Atta pisze:brooklynboogie pisze:Musimy się pochwalić, co stworzyła w przypływie super twórczej weny
Kotina dla Edyty, by ją pocieszyć w tej trudnej sytuacji. Wczoraj miała przetaczanie krwi, następna chemia będzie w poniedziałek, trzymajcie proszę kciuki, dobre myśli na wagę złota!
A oto dzieła:
Noel i Sonia na wspólnym portrecie:
A chodzą na wspólne spacery? W realu! po prawdziwie zielonej pachnącej (nie wspomnę czym
) trawce?
Sytuacja w tej chwili jest taka, że Noel ze względu na niepełnosprawność i wiek nie daje już rady chodzić sama na normalne dystanse, szybko się męczy, ma też problem ze stawami, więc trochę chodzi, ale o wspólnych spacerach z innymi psami nie ma mowy, czego bardzo żałuję. Charakter co do wyboru towarzyszy też ma raczej wybredny, czyli nie jest zbyt towarzyska, nigdy nie była, a na starość to się posunęło
Ja mam pod opieką Noela u siebie w Warszawie, a Sonia jest nominalne psem Edyty, mieszka razem z nią i moją mamą w Pruszkowie.

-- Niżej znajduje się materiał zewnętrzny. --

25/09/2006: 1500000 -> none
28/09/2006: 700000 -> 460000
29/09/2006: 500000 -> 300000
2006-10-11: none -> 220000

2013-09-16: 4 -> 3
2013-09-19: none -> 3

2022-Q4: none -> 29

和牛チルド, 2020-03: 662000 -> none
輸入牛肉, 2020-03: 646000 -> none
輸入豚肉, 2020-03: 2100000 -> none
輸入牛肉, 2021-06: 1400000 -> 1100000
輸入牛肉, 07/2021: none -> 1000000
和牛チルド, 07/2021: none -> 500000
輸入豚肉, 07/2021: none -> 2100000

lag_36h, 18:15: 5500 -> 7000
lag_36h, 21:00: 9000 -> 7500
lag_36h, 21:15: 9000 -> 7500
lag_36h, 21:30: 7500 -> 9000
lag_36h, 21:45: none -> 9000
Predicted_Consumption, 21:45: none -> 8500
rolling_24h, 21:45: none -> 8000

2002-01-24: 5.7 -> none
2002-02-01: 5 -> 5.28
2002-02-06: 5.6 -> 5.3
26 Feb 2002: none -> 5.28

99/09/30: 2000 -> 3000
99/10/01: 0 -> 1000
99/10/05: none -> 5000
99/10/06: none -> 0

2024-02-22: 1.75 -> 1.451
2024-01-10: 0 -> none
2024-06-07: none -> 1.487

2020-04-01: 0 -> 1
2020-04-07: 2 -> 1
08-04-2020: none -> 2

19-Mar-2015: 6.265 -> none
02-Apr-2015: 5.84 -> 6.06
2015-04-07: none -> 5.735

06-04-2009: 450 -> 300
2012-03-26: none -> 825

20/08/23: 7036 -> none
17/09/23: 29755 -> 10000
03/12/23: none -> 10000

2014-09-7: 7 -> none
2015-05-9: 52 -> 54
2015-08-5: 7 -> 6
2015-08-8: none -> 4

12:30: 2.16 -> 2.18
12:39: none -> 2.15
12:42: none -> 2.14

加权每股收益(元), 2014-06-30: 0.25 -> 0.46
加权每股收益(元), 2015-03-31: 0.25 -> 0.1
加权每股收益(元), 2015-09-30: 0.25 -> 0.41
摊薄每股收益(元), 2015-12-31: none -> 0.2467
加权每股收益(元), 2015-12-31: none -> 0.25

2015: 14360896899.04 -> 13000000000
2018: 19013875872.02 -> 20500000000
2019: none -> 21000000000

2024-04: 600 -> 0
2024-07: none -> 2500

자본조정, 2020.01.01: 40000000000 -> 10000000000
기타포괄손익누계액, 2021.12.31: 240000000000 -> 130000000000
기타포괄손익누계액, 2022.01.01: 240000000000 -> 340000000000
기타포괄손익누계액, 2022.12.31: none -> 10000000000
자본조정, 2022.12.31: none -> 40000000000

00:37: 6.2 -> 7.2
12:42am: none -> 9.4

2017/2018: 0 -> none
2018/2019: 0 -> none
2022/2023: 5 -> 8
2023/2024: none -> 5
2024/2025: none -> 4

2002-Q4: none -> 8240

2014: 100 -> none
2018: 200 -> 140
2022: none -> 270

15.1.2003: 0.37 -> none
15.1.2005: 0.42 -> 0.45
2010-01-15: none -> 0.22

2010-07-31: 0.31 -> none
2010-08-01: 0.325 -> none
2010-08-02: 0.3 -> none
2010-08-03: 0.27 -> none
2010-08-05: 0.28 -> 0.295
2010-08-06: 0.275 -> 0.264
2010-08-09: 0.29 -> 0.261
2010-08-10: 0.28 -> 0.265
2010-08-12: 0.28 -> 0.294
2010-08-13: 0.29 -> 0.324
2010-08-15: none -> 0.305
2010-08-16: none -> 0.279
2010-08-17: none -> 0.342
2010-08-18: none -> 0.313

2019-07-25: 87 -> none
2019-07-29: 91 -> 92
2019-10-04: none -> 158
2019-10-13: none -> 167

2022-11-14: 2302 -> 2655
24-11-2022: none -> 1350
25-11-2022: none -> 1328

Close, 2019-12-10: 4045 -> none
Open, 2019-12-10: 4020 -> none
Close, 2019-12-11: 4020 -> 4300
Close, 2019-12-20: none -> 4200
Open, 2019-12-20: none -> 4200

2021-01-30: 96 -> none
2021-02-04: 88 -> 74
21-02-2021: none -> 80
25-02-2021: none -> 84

W realu Noel nie za bardzo kocha Sonię, uważa ją za szczeniaka, który nie ma zbyt wiele do powiedzena i pownien ją z racj dużej różnicy wieku szanować, a Sonia jest bardzo żywiołowa, wylewna, uczuciowa i wymaga wiele uwagi od otoczenia, więc dziewczynki nie są idealnie dobraną parą
Noel w trakcie spotkania łaskawie toleruje Sonię, ale potrafi ją warkneciem doprowadzić do porządku, tak to wygląda
I proszę wszystkie Życzliwe Dusze o kciuk za Edytę - ma jutro trzecią chemię...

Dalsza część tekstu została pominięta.